朝になって、早出の仕事だった瞳はそっとベットから抜け出ると、静かに着替えようとしていたのだが、その行動を周の甘い攻撃で遮られ、その為に瞳は時間ギリギリで部屋を飛び出したのだった。
「眉だって、書き忘れちゃって…、今日は散々だわ…」
瞳は周を追い払うと、側にあった鏡で自分の顔を見直した。
「それに、ここにもこんな物、残されちゃったし…」
次に、瞳はワイン色のニットのセーターを少し下げて、鎖骨の下の赤いシミを見つめた。
「赤と赤で、外からは分からないわよね…」
意味不明の言葉を言いながら、瞳は赤くなった。
なんだかんだ言っても、幸せに違いない2人は、順調にお隣同士の交際を続けていた。
「これ、頂き物なんですが…」
周はさすがに瞳に悪いと思ったのか、その晩、手土産を持って瞳の部屋を訪れた。
赤ワインとチーズ。
スモークしたそのチーズには<極上>とシールまで貼ってあった。
「なんかとってつけたようなシールね」
「そんな事ないですよ…。イイ物だって印ですからね。

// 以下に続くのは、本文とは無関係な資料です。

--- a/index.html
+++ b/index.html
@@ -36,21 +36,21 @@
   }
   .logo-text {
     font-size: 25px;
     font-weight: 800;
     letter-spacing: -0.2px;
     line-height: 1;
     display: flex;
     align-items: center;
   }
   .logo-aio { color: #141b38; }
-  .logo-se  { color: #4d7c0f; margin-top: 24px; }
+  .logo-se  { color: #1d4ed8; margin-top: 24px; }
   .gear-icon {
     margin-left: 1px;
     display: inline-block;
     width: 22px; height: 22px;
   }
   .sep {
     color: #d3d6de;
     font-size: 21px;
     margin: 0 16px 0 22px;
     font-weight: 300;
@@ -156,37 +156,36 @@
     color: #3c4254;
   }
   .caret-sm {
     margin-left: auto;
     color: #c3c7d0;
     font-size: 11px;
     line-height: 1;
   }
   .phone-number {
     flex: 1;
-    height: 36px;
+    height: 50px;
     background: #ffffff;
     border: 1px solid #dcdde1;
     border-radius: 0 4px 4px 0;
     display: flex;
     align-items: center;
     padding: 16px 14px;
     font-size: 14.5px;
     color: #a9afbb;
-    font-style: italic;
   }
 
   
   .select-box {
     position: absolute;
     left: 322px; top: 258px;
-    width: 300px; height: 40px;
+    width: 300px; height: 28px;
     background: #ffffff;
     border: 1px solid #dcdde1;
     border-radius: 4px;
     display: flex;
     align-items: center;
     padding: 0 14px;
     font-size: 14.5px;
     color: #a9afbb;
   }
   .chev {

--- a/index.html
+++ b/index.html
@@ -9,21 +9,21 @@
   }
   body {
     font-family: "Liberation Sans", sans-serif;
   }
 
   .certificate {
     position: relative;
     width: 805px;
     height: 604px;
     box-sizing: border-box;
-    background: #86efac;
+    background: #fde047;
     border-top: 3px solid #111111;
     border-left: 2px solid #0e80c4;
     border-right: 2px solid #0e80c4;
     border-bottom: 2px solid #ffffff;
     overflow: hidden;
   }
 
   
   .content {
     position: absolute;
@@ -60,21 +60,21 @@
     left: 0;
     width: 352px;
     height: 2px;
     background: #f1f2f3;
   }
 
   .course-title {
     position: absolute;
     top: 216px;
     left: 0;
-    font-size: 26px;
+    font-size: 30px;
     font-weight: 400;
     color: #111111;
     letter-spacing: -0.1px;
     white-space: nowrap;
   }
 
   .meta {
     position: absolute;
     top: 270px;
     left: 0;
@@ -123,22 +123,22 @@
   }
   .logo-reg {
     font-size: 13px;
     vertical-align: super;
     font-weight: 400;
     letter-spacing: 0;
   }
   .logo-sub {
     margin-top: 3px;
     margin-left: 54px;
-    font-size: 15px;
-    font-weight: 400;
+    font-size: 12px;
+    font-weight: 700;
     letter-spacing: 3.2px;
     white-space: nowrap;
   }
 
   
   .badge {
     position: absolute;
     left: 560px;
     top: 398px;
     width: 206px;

そんな、深読みしないで、ね、食べましょう」
周はなんとか事を荒立てないようにしながら、瞳にワインを勧めた。
酔わせて、気分良くさせれば、こっちの物、悪ふざけの帳消しは出来る。
「だいたい、あなたはね〜」
瞳はブツブツ言いながらも、美味しいワインとチーズですっかり出来上がっていた。
そして、チーズから<極上>のシールを剥がし、それを周の額に貼り付け、笑い転げる頃には、いつもの瞳になっていた。
それを見て周はほっと胸をなで下ろした。
これでお仕置きは免れそうだ。
「じゃあ、僕はこれで…、今晩は良い夢でも見て下さいね」
後かたづけまで終わると、そう言って周は瞳の部屋から出て行こうとした。
と、その動き出した足をソファーに横になっていた瞳が押さえた。
「帰るの?」
瞳の目が座っている。
どうやら飲ませすぎたようだ。
「ええ、ちょっと〜用事がありまして〜」
「声が裏返っているわよ」
「そんなぁ…、地声ですよ」
「最後までちゃんと面倒みなさいよ…、今日のあなたの場合、それくらいやっても全然おつりが来るでしょう」
うへぇ〜、と周は思った。
瞳はしっかり覚えていたのだ。
「まずは、冷えた足のマッサージね、それが終わったら肩もみしてね」
「良い気持ち〜♪」
瞳はソファーに横になったままの姿勢で、周のマッサージを受けていた。
「この分なら、クリスマスも、きっとサンタさん、素敵なプレゼントくれるわね」
瞳はそう呟きながら、うっとりしている。
周はその言葉に内心ドキッとした。
実はある計画をクリスマスの日に決行する予定なのだ。
もちろん瞳にはナイショである。
それまでは言いたくてもガマン、ガマンのガマンの子。
言いたくてしょうがないけど、それは出来ない事だった。
その頃には瞳の猶予期間が切れる。
長かった半年がやっと終わる。
そしたら、瞳は、また主婦の生活に戻って、ゴールデンボウルに通うんだ。
そう、夫となった僕と一緒に。
瞳が素直に受け取ってくれるか、それだけが今は心配だが、もう買ってしまった指輪は元には戻せない。
「実はいつもポケットに入れてあるんだ…」
周は寝息を立て始めた瞳に、そっと告白した。
「指輪のサイズ調べるのに、苦労したんだから…」
瞳の寝顔を見て、周はクスリと笑った。
瞳はその頃、夢の中にいた。
白ひげのサンタが、周の決め球であるゴールデンボウルを袋から出して、自分に手渡している。
「それを指にはめてごらん、きっと幸せになれるから」
瞳はその言葉に、薔薇のような笑顔で頷いていた。